[Code change snippets]
--*--

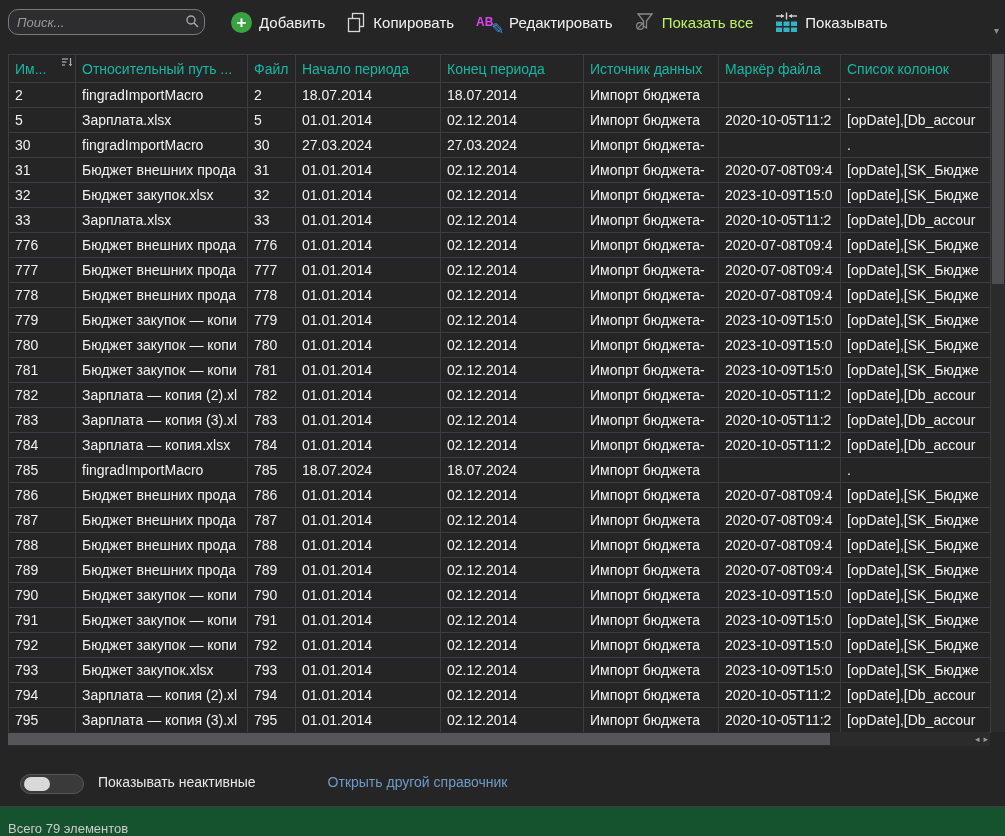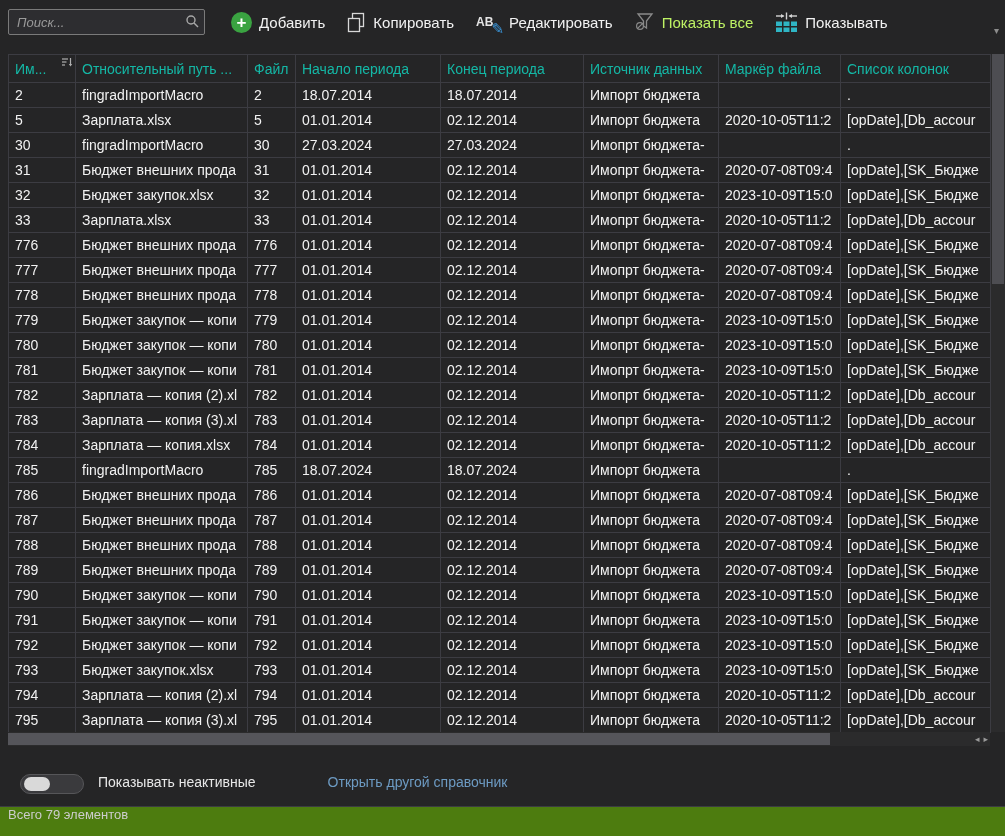--- a/index.html
+++ b/index.html
@@ -25,7 +25,7 @@
   }
   .searchbox input {
     width:100%; height:100%;
-    background:#2d2d30; border:1px solid #7a7a7a; border-radius:2px;
+    background:#2d2d30; border:1px solid #7a7a7a; border-radius:10px;
     color:#e6e6e6; font-style:italic; font-size:13px;
     padding:0 24px 0 8px; outline:none;
     font-family:"Liberation Sans", sans-serif;

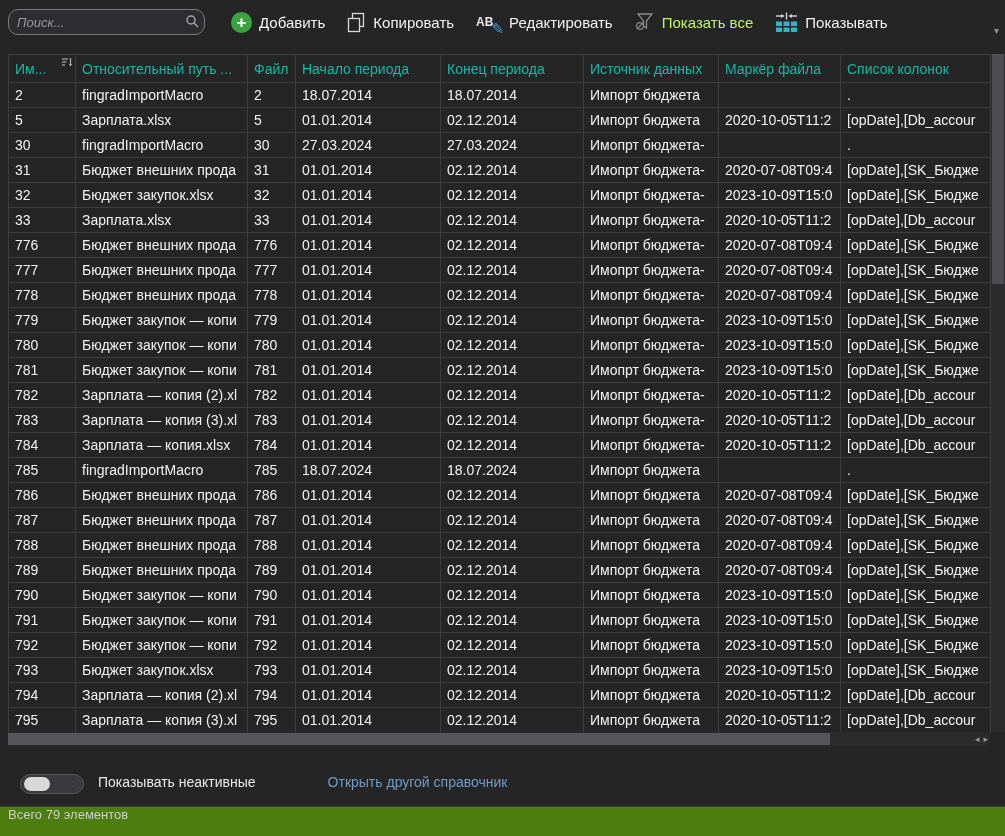--- a/index.html
+++ b/index.html
@@ -47,7 +47,7 @@
     font-size:17px; font-weight:700; line-height:1;
   }
   .icon-edit { position:relative; width:26px; height:20px; }
-  .icon-edit .ab { font-weight:700; font-size:12px; color:#e5e5e5; letter-spacing:0; }
+  .icon-edit .ab { font-weight:700; font-size:12px; color:#d946ef; letter-spacing:0; }
   .icon-edit .pencil {
     position:absolute; right:-2px; bottom:-4px;
     color:#3b9ae1; font-size:15px; line-height:1;

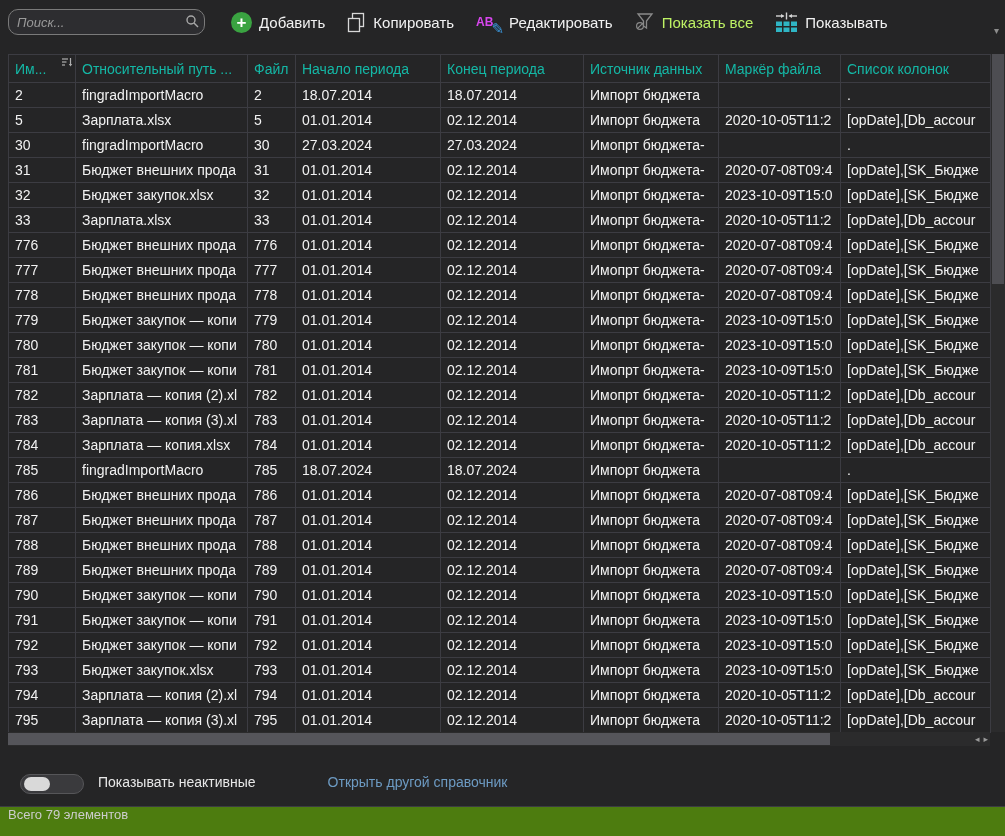--- a/index.html
+++ b/index.html
@@ -115,8 +115,8 @@
   .statusbar {
     margin-top:auto; height:30px; flex:0 0 30px;
     border-top:1px solid #3c3c42;
-    display:flex; align-items:flex-start; padding:0 8px;
-    color:#cccccc; font-size:13px; background:#4d7c0f;
+    display:flex; align-items:flex-end; padding:0 8px;
+    color:#cccccc; font-size:13px; background:#14532d;
   }
 
   svg { display:block; }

--*--

__Your instructions__: Copy out all the data above exactly, minus the images.

__Your solution__:
--- a/index.html
+++ b/index.html
@@ -25,7 +25,7 @@
   }
   .searchbox input {
     width:100%; height:100%;
-    background:#2d2d30; border:1px solid #7a7a7a; border-radius:2px;
+    background:#2d2d30; border:1px solid #7a7a7a; border-radius:10px;
     color:#e6e6e6; font-style:italic; font-size:13px;
     padding:0 24px 0 8px; outline:none;
     font-family:"Liberation Sans", sans-serif;

--- a/index.html
+++ b/index.html
@@ -47,7 +47,7 @@
     font-size:17px; font-weight:700; line-height:1;
   }
   .icon-edit { position:relative; width:26px; height:20px; }
-  .icon-edit .ab { font-weight:700; font-size:12px; color:#e5e5e5; letter-spacing:0; }
+  .icon-edit .ab { font-weight:700; font-size:12px; color:#d946ef; letter-spacing:0; }
   .icon-edit .pencil {
     position:absolute; right:-2px; bottom:-4px;
     color:#3b9ae1; font-size:15px; line-height:1;

--- a/index.html
+++ b/index.html
@@ -115,8 +115,8 @@
   .statusbar {
     margin-top:auto; height:30px; flex:0 0 30px;
     border-top:1px solid #3c3c42;
-    display:flex; align-items:flex-start; padding:0 8px;
-    color:#cccccc; font-size:13px; background:#4d7c0f;
+    display:flex; align-items:flex-end; padding:0 8px;
+    color:#cccccc; font-size:13px; background:#14532d;
   }
 
   svg { display:block; }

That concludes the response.